The Federal Advisory Committee Act shall not apply to the duration of a peer review group appointed under paragraph (16). The members of such a group shall be individuals who by virtue of their training or experience are eminently qualified to perform the review functions of such group. Not more than one-fourth of the members of any such group shall be officers or employees of the United States.
(c)
Availability of substances and organisms for research
The Director of NIH may make available to individuals and entities, for biomedical and behavioral research, substances and living organisms. Such substances and organisms shall be made available under such terms and conditions (including payment for them) as the Secretary determines appropriate.
(d)
Services of experts or consultants; number; payment of expenses, conditions, recovery
(1)
The Director of NIH may obtain (in accordance with section
3109 of title
5, but without regard to the limitation in such section on the period of service) the services of not more than 220 experts or consultants, with scientific or other professional qualifications, for the National Institutes of Health.
(2)
(A)
Except as provided in subparagraph (B), experts and consultants whose services are obtained under paragraph (1) shall be paid or reimbursed, in accordance with title 5, for their travel to and from their place of service and for other expenses associated with their assignment.
(B)
Expenses specified in subparagraph (A) shall not be allowed in connection with the assignment of an expert or consultant whose services are obtained under paragraph (1) unless the expert or consultant has agreed in writing to complete the entire period of the assignment or one year of the assignment, whichever is shorter, unless separated or reassigned for reasons which are beyond the control of the expert or consultant and which are acceptable to the Secretary. If the expert or consultant violates the agreement, the money spent by the United States for such expenses is recoverable from the expert or consultant as a debt due the United States. The Secretary may waive in whole or in part a right of recovery under this subparagraph.
(e)
Dissemination of research information
The Director of NIH shall—
(2)
coordinate, review, and facilitate the systematic identification and evaluation of, clinically relevant information from research conducted by or through the national research institutes;
(3)
promote the effective transfer of the information described in paragraph (2) to the health care community and to entities that require such information;
(5)
ensure that, after January 1, 1994, all new or revised health education and promotion materials developed or funded by the National Institutes of Health and intended for the general public are in a form that does not exceed a level of functional literacy, as defined in the National Literacy Act of 1991 (Public Law 102–73).
(f)
Associate Director for Prevention; functions
There shall be in the National Institutes of Health an Associate Director for Prevention.

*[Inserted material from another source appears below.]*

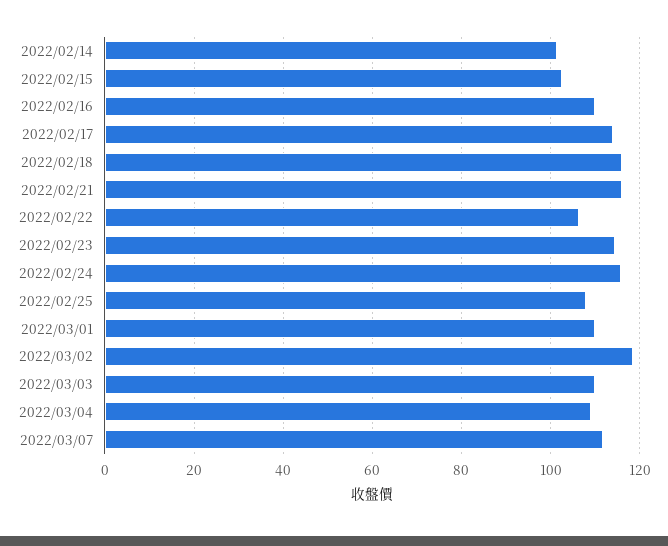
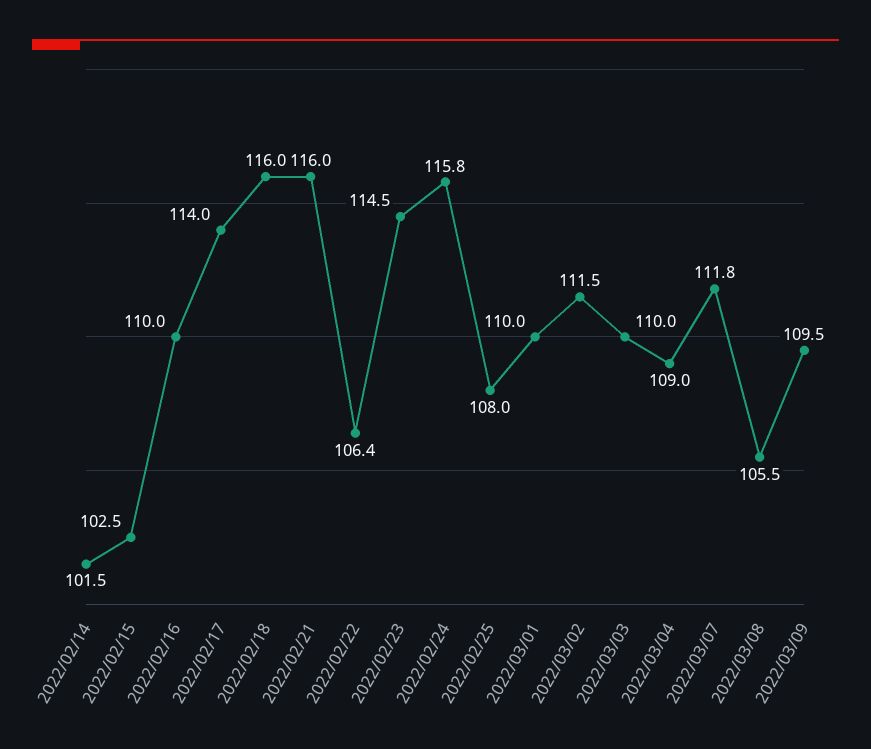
2022/03/02: 118 -> 111.5
2022/03/08: none -> 105.5
2022/03/09: none -> 109.5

The Director of NIH shall delegate to the Associate Director for Prevention the functions of the Director relating to the promotion of the disease prevention research programs of the national research institutes and the coordination of such programs among the national research institutes and between the national research institutes and other public and private entities, including elementary, secondary, and post-secondary schools. The Associate Director shall—
(g)
Enhancing competitiveness of certain entities in obtaining research funds
(1)
(A)
In the case of entities described in subparagraph (B), the Director of NIH, acting through the Director of the National Center for Research Resources, shall establish a program to enhance the competitiveness of such entities in obtaining funds from the national research institutes for conducting biomedical and behavioral research.
(B)
The entities referred to in subparagraph (A) are entities that conduct biomedical and behavioral research and are located in a State in which the aggregate success rate for applications to the national research institutes for assistance for such research by the entities in the State has historically constituted a low success rate of obtaining such funds, relative to such aggregate rate for such entities in other States.
(C)
With respect to enhancing competitiveness for purposes of subparagraph (A), the Director of NIH, in carrying out the program established under such subparagraph, may—
(h)
Increased participation of women and disadvantaged individuals in biomedical and behavioral research
The Secretary, acting through the Director of NIH and the Directors of the agencies of the National Institutes of Health, shall, in conducting and supporting programs for research, research training, recruitment, and other activities, provide for an increase in the number of women and individuals from disadvantaged backgrounds (including racial and ethnic minorities) in the fields of biomedical and behavioral research.
(i)
Data bank of information on clinical trials for drugs for serious or life-threatening diseases and conditions
(1)
(A)
The Secretary, acting through the Director of NIH, shall establish, maintain, and operate a data bank of information on clinical trials for drugs for serious or life-threatening diseases and conditions (in this subsection referred to as the “data bank”). The activities of the data bank shall be integrated and coordinated with related activities of other agencies of the Department of Health and Human Services, and to the extent practicable, coordinated with other data banks containing similar information.
(B)
The Secretary shall establish the data bank after consultation with the Commissioner of Food and Drugs, the directors of the appropriate agencies of the National Institutes of Health (including the National Library of Medicine), and the Director of the Centers for Disease Control and Prevention.
(2)
In carrying out paragraph (1), the Secretary shall collect, catalog, store, and disseminate the information described in such paragraph. The Secretary shall disseminate such information through information systems, which shall include toll-free telephone communications, available to individuals with serious or life-threatening diseases and conditions, to other members of the public, to health care providers, and to researchers.
(3)
The data bank shall include the following:
(A)
A registry of clinical trials (whether federally or privately funded) of experimental treatments for serious or life-threatening diseases and conditions under regulations promulgated pursuant to section
355
(i) of title
21, which provides a description of the purpose of each experimental drug, either with the consent of the protocol sponsor, or when a trial to test effectiveness begins. Information provided shall consist of eligibility criteria for participation in the clinical trials, a description of the location of trial sites, a point of contact for those wanting to enroll in the trial, and a description of whether, and through what procedure, the manufacturer or sponsor of the investigation of a new drug will respond to requests for protocol exception, with appropriate safeguards, for single-patient and expanded protocol use of the new drug, particularly in children, and shall be in a form that can be readily understood by members of the public. Such information shall be forwarded to the data bank by the sponsor of the trial not later than 21 days after the approval of the protocol.
(B)
Information pertaining to experimental treatments for serious or life-threatening diseases and conditions that may be available—
(i)
under a treatment investigational new drug application that has been submitted to the Secretary under section
360bbb
(c) of title
21; or
(ii)
as a Group C cancer drug (as defined by the National Cancer Institute).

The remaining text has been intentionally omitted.